Gruppo (s.m.): Insieme di cose, più spesso di persone. Dei tanti nomi con cui le lingue indicano pluralità organizzate, il gruppo è meno organizzato della società, ma meno casuale della folla.
La letteratura è piena di gruppi (cenacoli, avanguardie, salotti, corti, riviste, caffè letterari...), perché certe voci acquistano senso solo quando c'è un dialogo. E un gruppo è anzitutto possibilità di dialogo e di ricerca comune.
Le antologie, però, privilegiano i singoli: perché da questi luoghi di condivisione sono emersi singoli autori. Eppure, la classe è essa stessa un gruppo e potrebbe dialogare: lavorare "in gruppo", per l'appunto. Che è una delle cose che serve di più, poi, nella vita vera: perché la bellezza e l'importanza delle cose che facciamo sta sempre in un gruppo.


29 aprile - anestetico


Anestetico (s.m.): Un preparato per l'anestesia, qualcosa che fa perdere sensibilità. Singolarmente, "anestetico" non è il contrario di "estetico", anche se condividono una sola etimologia (dal greco 'aisthesis', sensazione).
Estetico è ciò che mette al centro la bellezza o la sensazione prodotta. Anestetico è ciò che ci priva di sensazioni.
Abbiamo teorie dell'estetica; mancano forse teorie dell'anestetica, che ci dicano come e quando certe parole addormentano, distolgono, ci privano di sensibilità. Come certi discorsi servano a nascondere o a non dire.


30 aprile - apparato


Apparato (s.m.): Insieme di congegni, organi o persone che si coordinano per uno scopo comune.
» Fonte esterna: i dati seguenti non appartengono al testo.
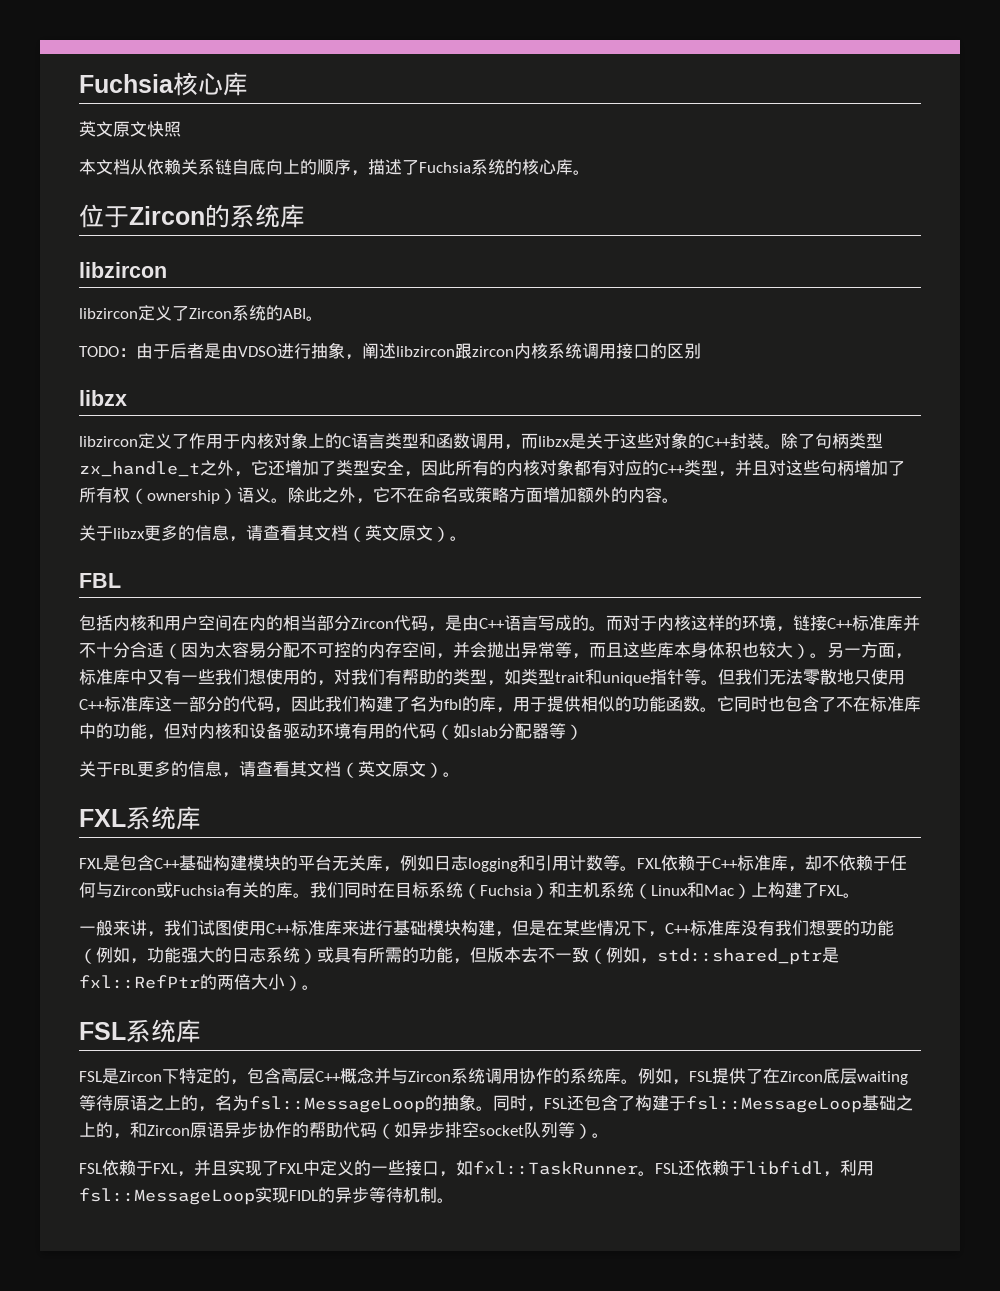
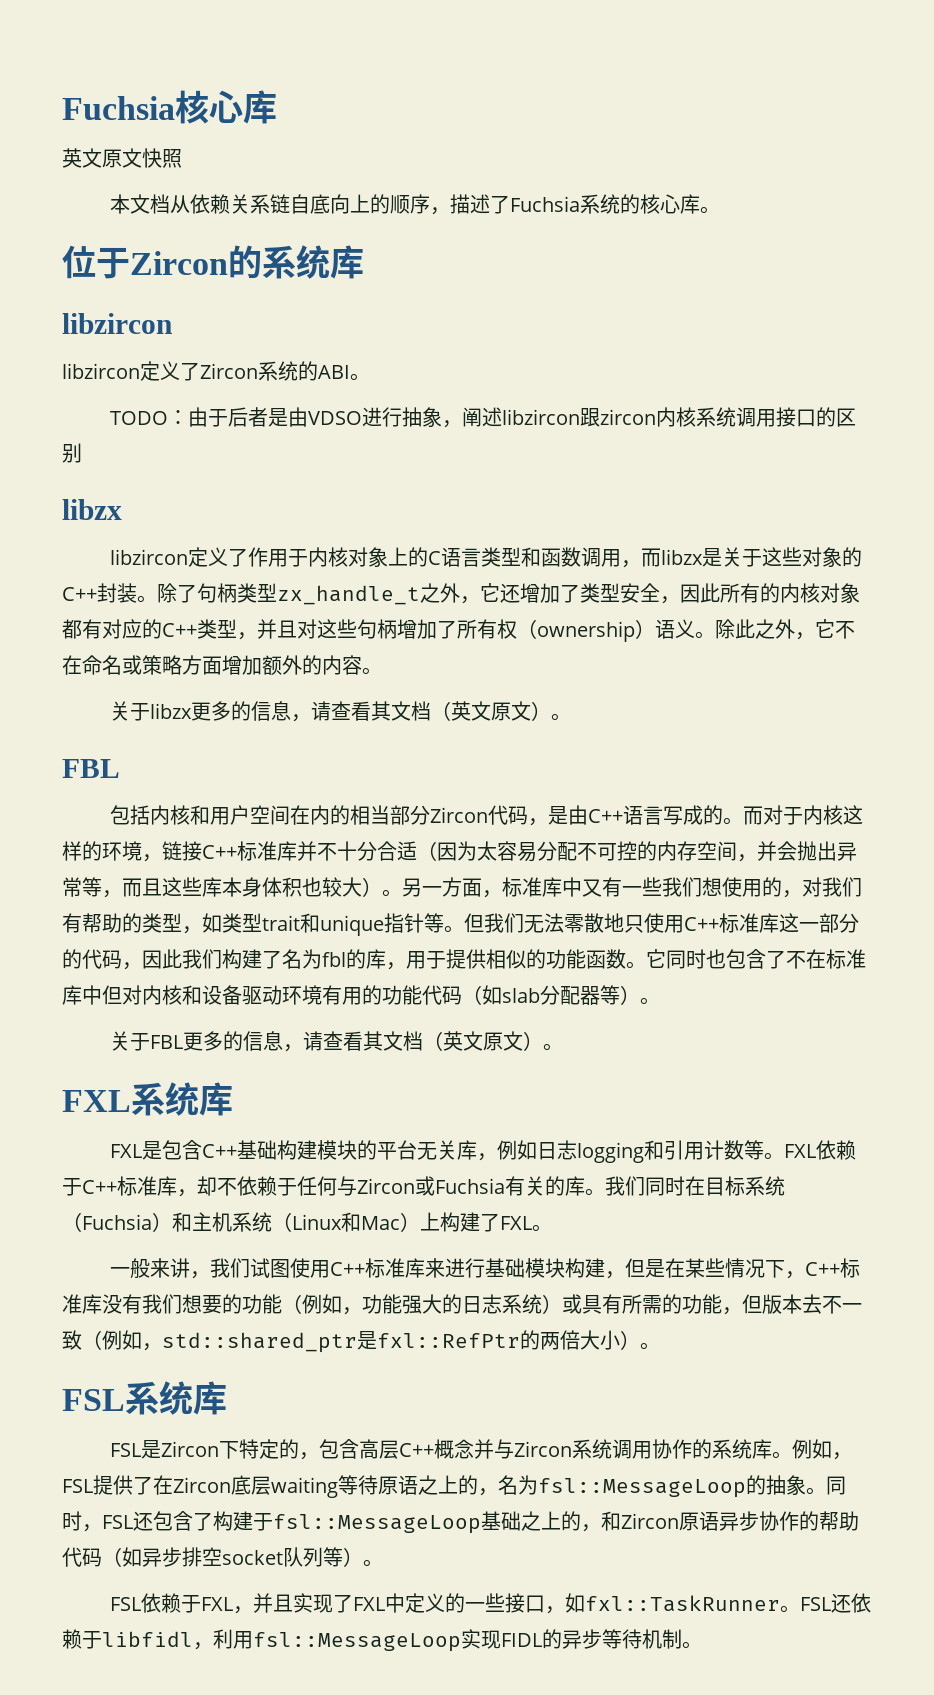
- 它同时也包含了不在标准库中的功能，但对内核和设备驱动环境有用的代码（如slab分配器等）
+ 它同时也包含了不在标准库中但对内核和设备驱动环境有用的功能代码（如slab分配器等）。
All'interno dell'editoria scolastica, "gli apparati" indicano a volte tutte le note, le schede e i materiali (d'autore e redazionali) che servono a "far funzionare" i testi.
Gli apparati sono materiali d'uso: sono davvero preziosi quando servono per aiutare a dar voce; diventano più ingombranti quando suggeriscono cosa chiedere ai ragazzi.
La letteratura ha bisogno di più apparati circolatori e di meno apparati digerenti.